After fitting several candidate models, such as different ARIMA configurations or comparing ARIMA with SARIMA, the objective is to select the one that performs best on unseen data. This comparison relies heavily on the evaluation metrics and criteria introduced earlier, applied consistently across all contenders.
The fundamental process involves these steps:
- Consistent Data Splits: Ensure all models are trained on the exact same training dataset and evaluated on the exact same test dataset. Using different data subsets for different models invalidates the comparison. Remember to use appropriate time series splitting techniques discussed previously.
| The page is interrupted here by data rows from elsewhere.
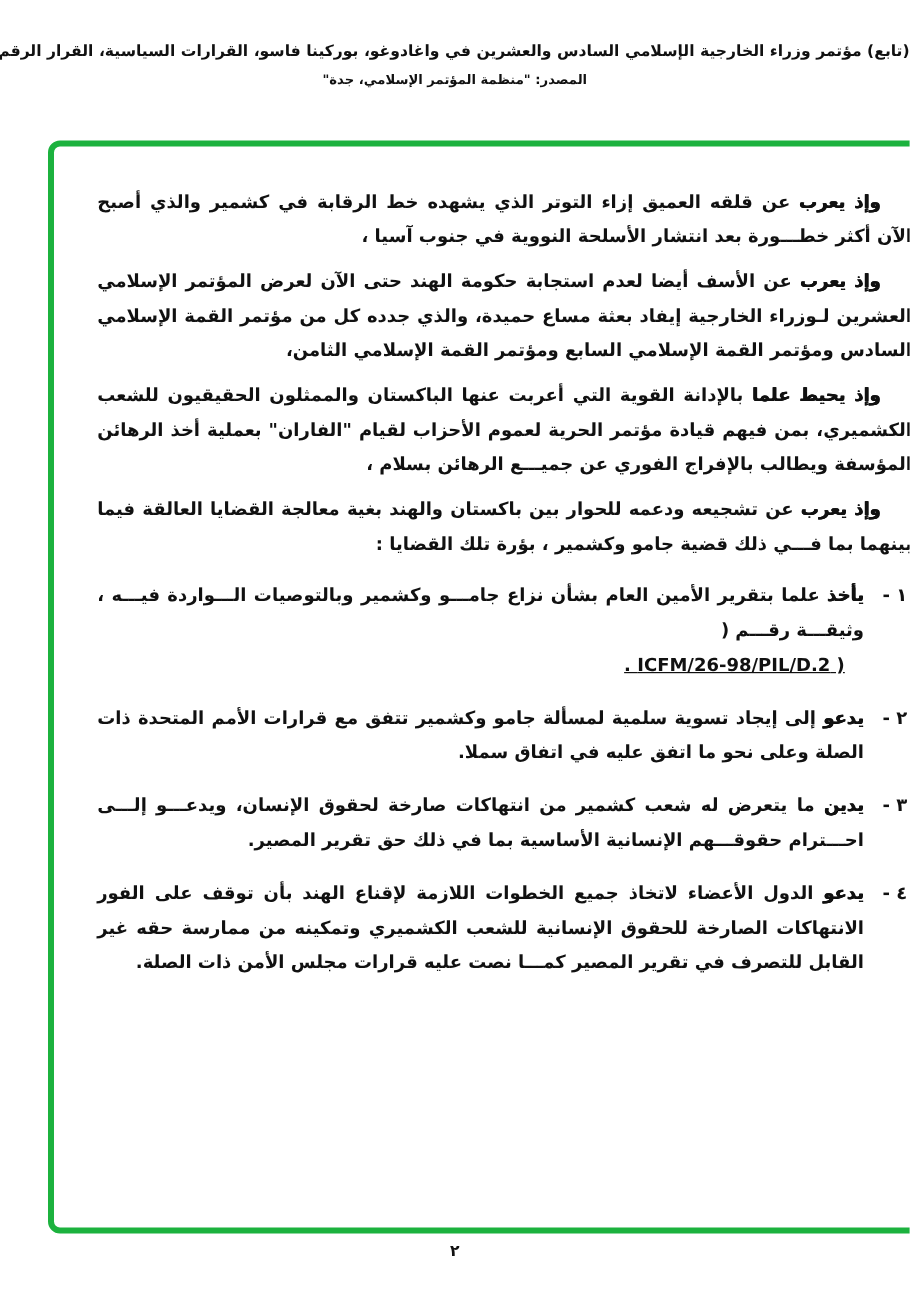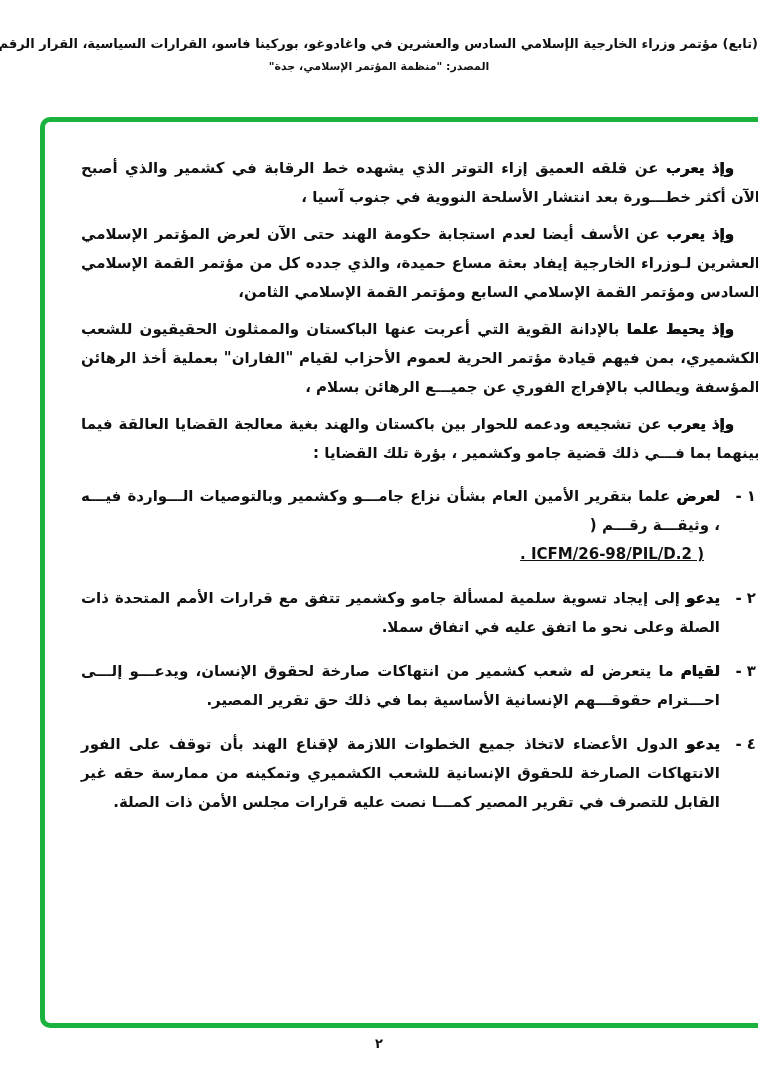--- a/index.html
+++ b/index.html
@@ -119,36 +119,36 @@
     <p class="para"><span class="lead">وإذ يحيط علما</span><span> بالإدانة القوية التي أعربت عنها الباكستان والممثلون الحقيقيون للشعب الكشميري، بمن فيهم قيادة مؤتمر الحرية لعموم الأحزاب لقيام "الفاران" بعملية أخذ الرهائن المؤسفة ويطالب بالإفراج الفوري عن جميـــع الرهائن بسلام ،</span></p>
 
 
     <p class="para"><span class="lead">وإذ يعرب</span><span> عن تشجيعه ودعمه للحوار بين باكستان والهند بغية معالجة القضايا العالقة فيما بينهما بما فـــي ذلك قضية جامو وكشمير ، بؤرة تلك القضايا :</span></p>
 
     <div class="list">
 
       <div class="item">
         <span class="num">١ -</span>
         <div class="itext">
-          <div><span class="lead">لعرض</span><span> علما بتقرير الأمين العام بشأن نزاع جامـــو وكشمير وبالتوصيات الـــواردة فيـــه ، وثيقـــة رقـــم (</span></div>
+          <div><span class="lead">يأخذ</span><span> علما بتقرير الأمين العام بشأن نزاع جامـــو وكشمير وبالتوصيات الـــواردة فيـــه ، وثيقـــة رقـــم (</span></div>
           <div class="ref">( ICFM/26-98/PIL/D.2 .</div>
         </div>
       </div>
 
       <div class="item">
         <span class="num">٢ -</span>
         <div class="itext">
           <div><span class="lead">يدعو</span><span> إلى إيجاد تسوية سلمية لمسألة جامو وكشمير تتفق مع قرارات الأمم المتحدة ذات الصلة وعلى نحو ما اتفق عليه في اتفاق سملا.</span></div>
         </div>
       </div>
 
       <div class="item">
         <span class="num">٣ -</span>
         <div class="itext">
-          <div><span class="lead">لقيام</span><span> ما يتعرض له شعب كشمير من انتهاكات صارخة لحقوق الإنسان، ويدعـــو إلـــى احـــترام حقوقـــهم الإنسانية الأساسية بما في ذلك حق تقرير المصير.</span></div>
+          <div><span class="lead">يدين</span><span> ما يتعرض له شعب كشمير من انتهاكات صارخة لحقوق الإنسان، ويدعـــو إلـــى احـــترام حقوقـــهم الإنسانية الأساسية بما في ذلك حق تقرير المصير.</span></div>
         </div>
       </div>
 
       <div class="item">
         <span class="num">٤ -</span>
         <div class="itext">
           <div><span class="lead">يدعو</span><span> الدول الأعضاء لاتخاذ جميع الخطوات اللازمة لإقناع الهند بأن توقف على الفور الانتهاكات الصارخة للحقوق الإنسانية للشعب الكشميري وتمكينه من ممارسة حقه غير القابل للتصرف في تقرير المصير كمـــا نصت عليه قرارات مجلس الأمن ذات الصلة.</span></div>
         </div>
       </div>
 

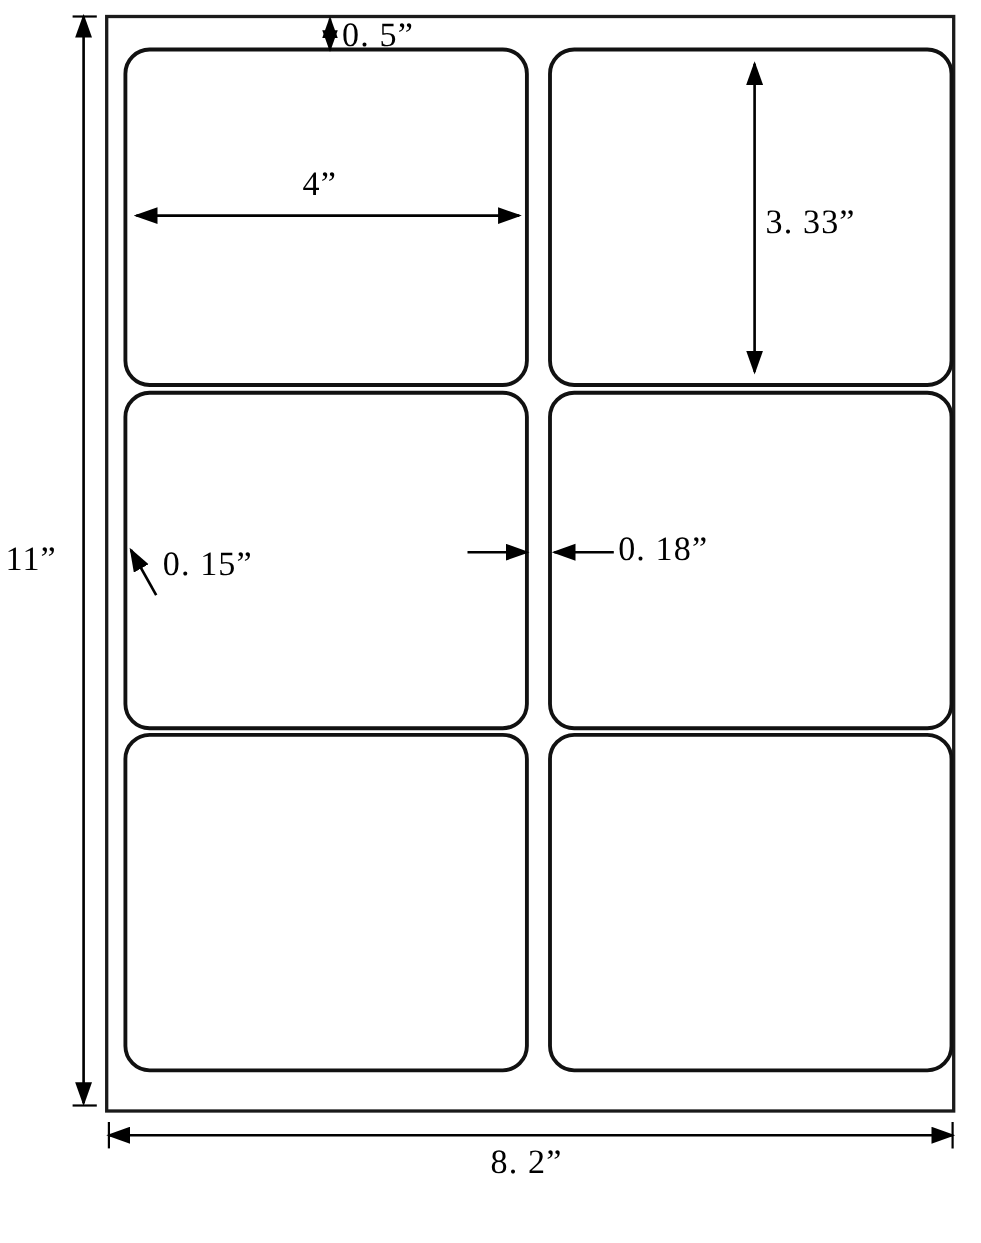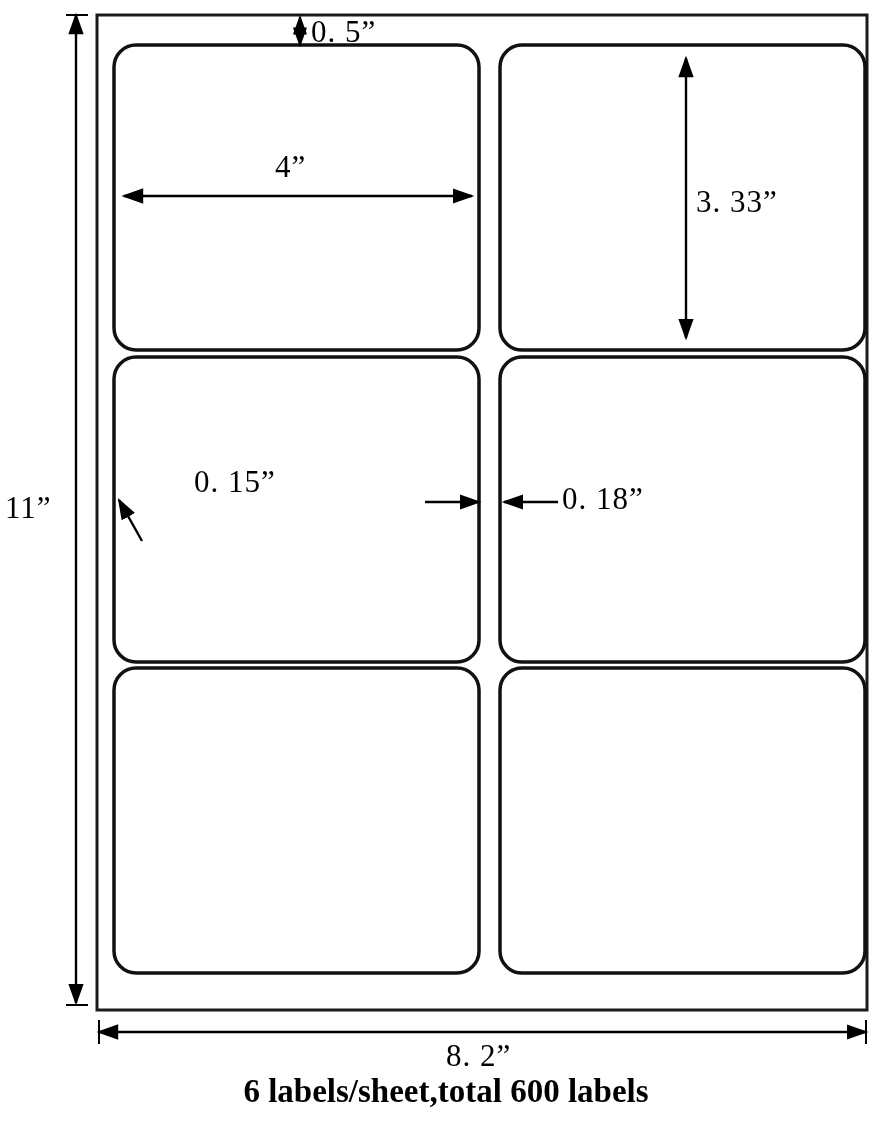--- a/index.html
+++ b/index.html
@@ -107,21 +107,20 @@
   </svg>
 
   <div class="dim-label" style="left:311px; top:14px;">0. 5”</div>
 
   <div class="dim-label" style="left:275px; top:149px;">4”</div>
 
   <div class="dim-label" style="left:696px; top:184px;">3. 33”</div>
 
   <div class="dim-label" style="left:5px; top:490px;">11”</div>
 
-  <div class="dim-label" style="left:148px; top:464px;margin-left:46px;">0. 15”</div>
+  <div class="dim-label" style="left:148px; top:495px;">0. 15”</div>
 
   <div class="dim-label" style="left:562px; top:481px;">0. 18”</div>
 
   <div class="dim-label" style="left:446px; top:1038px;">8. 2”</div>
 
-  <div class="caption" style="top:1073px;">6 labels/sheet,total 600 labels</div>
 
 </div>
 
 </body></html>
- Metric Calculation: For each model, generate forecasts for the period covered by the test set. Calculate the chosen error metrics (MAE, MSE, RMSE, MAPE) by comparing these forecasts against the actual values in the test set.
- Information Criteria Review: Recall the AIC and BIC values calculated during the model fitting phase (on the training data). While error metrics on the test set measure predictive accuracy, AIC and BIC help compare models based on their goodness-of-fit penalized by complexity.
Let's imagine we have fitted two models to our training data: a non-seasonal ARIMA(1,1,1)
and a SARIMA(1,1,1)(1,1,0,12)
designed to capture yearly seasonality (m=12). We now evaluate them on the test set.
Comparing Metrics on the Test Set
After generating forecasts from both models for the test period, we compute the error metrics. Suppose we obtain the following results:
Model |
MAE |
RMSE |
MAPE (%) |
AIC (from training) |
BIC (from training) |
ARIMA(1,1,1) |
15.2 |
19.8 |
8.5 |
950.5 |
962.1 |
SARIMA(1,1,1)(1,1,0,12) |
9.8 |
12.5 |
5.1 |
885.2 |
902.6 |
Interpreting these results:
- Error Metrics (MAE, RMSE, MAPE): The SARIMA model shows lower values for all error metrics on the test set compared to the ARIMA model. This indicates that its forecasts were, on average, closer to the actual values during the test period. The lower RMSE suggests it particularly avoided large errors better than the ARIMA model. The lower MAPE indicates a smaller average percentage error, which can be useful for relative comparisons.
- Information Criteria (AIC, BIC): The SARIMA model also has lower AIC and BIC values. This suggests that, even considering its higher complexity (more parameters), the significant improvement in fit on the training data (which these criteria measure) justifies the additional parameters. Lower AIC/BIC values generally point towards a better model in terms of balancing fit and parsimony.
In this scenario, both the test set performance and the information criteria point towards the SARIMA(1,1,1)(1,1,0,12)
model as the superior choice for this particular dataset, likely because the underlying data exhibited seasonality that the simple ARIMA model couldn't capture effectively.
Visual Comparison
Besides numerical metrics, plotting the forecasts from different models against the actual values in the test set provides valuable visual insight.
Comparison of actual test data against forecasts from an ARIMA and a SARIMA model. The SARIMA forecast follows the actual data more closely.
This visualization allows you to see where each model performs well or poorly. Does one model consistently overestimate or underestimate? Does it capture turning points better? The SARIMA forecast in the plot above appears to track the actual data more closely than the simpler ARIMA forecast, reinforcing the conclusion drawn from the metrics.
Choosing the "Best" Model
Often, one model will clearly outperform others across most metrics, making the choice straightforward. However, sometimes you might face trade-offs:
- Model A has lower MAE, but Model B has lower RMSE.
- Model C has the best test set metrics, but Model D has significantly lower AIC/BIC and is much simpler.
In such cases, consider:
- Application Context: Is it more important to minimize the average error (favor MAE) or avoid large, infrequent errors (favor RMSE)? If percentage errors are more meaningful to stakeholders, focus on MAPE (being mindful of its limitations with zero or near-zero actual values).
- Parsimony: Simpler models (fewer parameters) are often preferred if their performance is only marginally worse than more complex models. They are generally easier to understand, faster to compute, and potentially more robust to minor changes in the data pattern (less prone to overfitting). AIC and BIC explicitly penalize complexity.
- Residual Analysis: Ensure the chosen model's residuals (on the training data) satisfy the model assumptions (e.g., appear to be white noise). A model might have good forecast metrics but fail diagnostic checks, indicating potential underlying issues.
Comparing models is an iterative process. By systematically calculating metrics, reviewing information criteria, and visually inspecting forecasts on a held-out test set, you can make an informed decision about which model provides the most reliable and accurate predictions for your specific time series problem.